互联网文本蕴含道路交通信息抽取的模式匹配方法

仇培元1,2(), 张恒才1,*(), 陆锋1   

  1. 1. 中国科学院地理科学与资源研究所 资源与环境信息系统国家重点实验室, 北京 100101
    2. 中国科学院大学, 北京 100101
  • 收稿日期:2014-05-04 修回日期:2014-06-25 出版日期:2015-04-10 发布日期:2015-04-10
  • 作者简介:

    作者简介:仇培元(1986-),男,山东青岛人,博士生,研究方向为互联网空间信息搜索。E-mail:qiupy@lreis.ac.cn

  • 基金资助:
    国家“863”计划课题(2012AA12A211、2013AA120305)

A Pattern Matching Method for Extracting Road Traffic Information from Internet Texts

QIU Peiyuan1,2(), ZHANG Hengcai1,*(), LU Feng1   

  1. 1. State Key Lab of Resources and Environmental Information System, IGSNRR, CAS, Beijing 100101, China
    2. University of Chinese Academy of Sciences, Beijing 100101, China
  • Received:2014-05-04 Revised:2014-06-25 Online:2015-04-10 Published:2015-04-10
  • Contact: ZHANG Hengcai
  • About author:

    *The author: SHEN Jingwei, E-mail:jingweigis@163.com

摘要:

互联网页面和社交网络文本中蕴含丰富的道路交通信息,是其他交通信息采集平台的有效补充。然而,自然语言文本形式的交通信息多以线性参考或地标方位描述交通事件空间位置,且大量存在事件元素缺失或隐含现象,对交通信息的自动化抽取有着较大影响。考虑到交通信息的自然语言表达方式虽然自由随意,但表达模式相对固定,提出一种从互联网文本中抽取道路交通信息的模式匹配方法。首先,基于道路交通事件描述的语言特征构建模式库;然后,以特征词词性序列的形式表达互联网文本和抽取模式,利用DTW距离度量序列相似度,实现抽取模式匹配;最后,在匹配抽取模式和填补规则指导下获取结构化的道路交通信息。由上海市城市交通相关门户网站和微博客平台的实验过程显示,本文所提出的模式匹配方法,抽取道路交通信息的准确率和召回率分别达到90%和80%以上,表明该方法能有效抽取互联网文本蕴含的道路交通信息,且实现过程相对简单,易于扩展,具有可用性。

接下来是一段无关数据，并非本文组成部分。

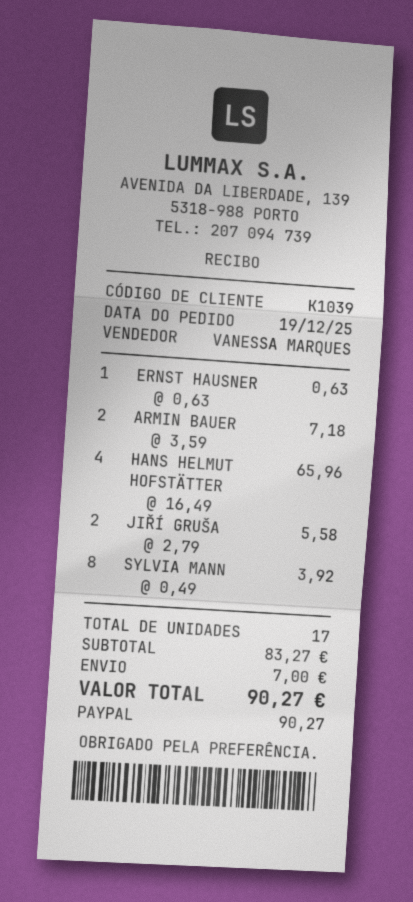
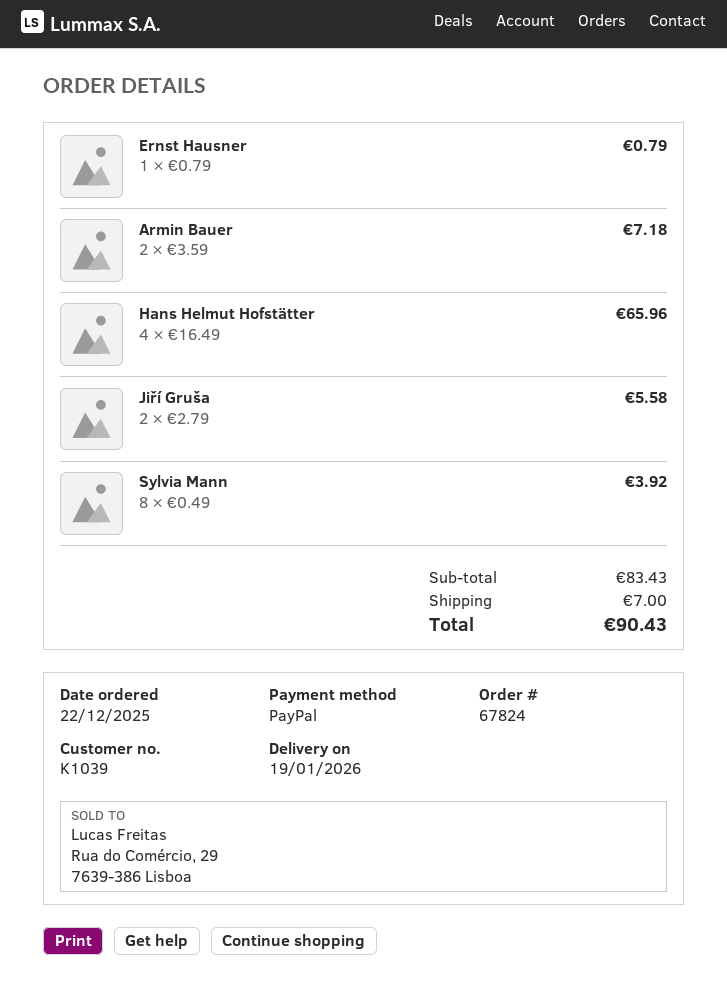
order date: 2025-12-19 -> 2025-12-22
ERNST HAUSNER: 1 x 0.63 = 0.63 -> 1 x 0.79 = 0.79
subtotal: 83.27 -> 83.43
total: 90.27 -> 90.43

关键词: 互联网文本, 道路交通信息, 模式匹配, DTW距离, 信息抽取

Abstract:

Internet pages and microblog messages usually contain a great amount of road traffic information that can become an important data source for city road traffic collection. However, current information extraction technology for Chinese natural language text is not applicable to extract road traffic information from Internet texts for two reasons: (1) the location descriptions in these texts are usually in the form of linear reference methods; and (2) some information elements are missing or ignored in the expressions. In this paper, we propose a pattern matching method for extracting road traffic information from Internet texts. This method focuses on obtaining the location element and event element of road traffic information, due to the fact that these elements are often associated with the above issues. Firstly, extraction pattern is defined as a sequence in which each item contains two parts: part of speech (POS) of the road traffic feature words, and information attribute type. Then an extraction pattern library is established based on the linguistic features of the road traffic event description. Secondly, the Internet text after pre-progressing and the extraction patterns are both represented by POS sequences. Thirdly, the method of measuring similarity between sequences with dynamic time warping (DTW) theory is used in pattern matching to look for the most suitable extraction pattern for this text from the library. Finally, the elements and attributes of traffic information are extracted from the text under the guidance of the matching pattern. To add the missing or ignored elements, special filling rules based on the syntactic structure of information expression are introduced into this extraction process. In an experiment that takes relevant Internet texts for road traffic in Shanghai as the test data, whose sources are mainly from the official traffic information websites and Sina microblog platform, the precision and recall rate of road traffic information extraction is analyzed to be over 90% and 80% respectively. The result verifies the effectiveness of the presented approach. This method satisfies the requirement since the data accuracy is higher than average in real world public traffic service, and could effectively exact structure road traffic information from texts in any websites of different cities, by using the corresponding road lexicons.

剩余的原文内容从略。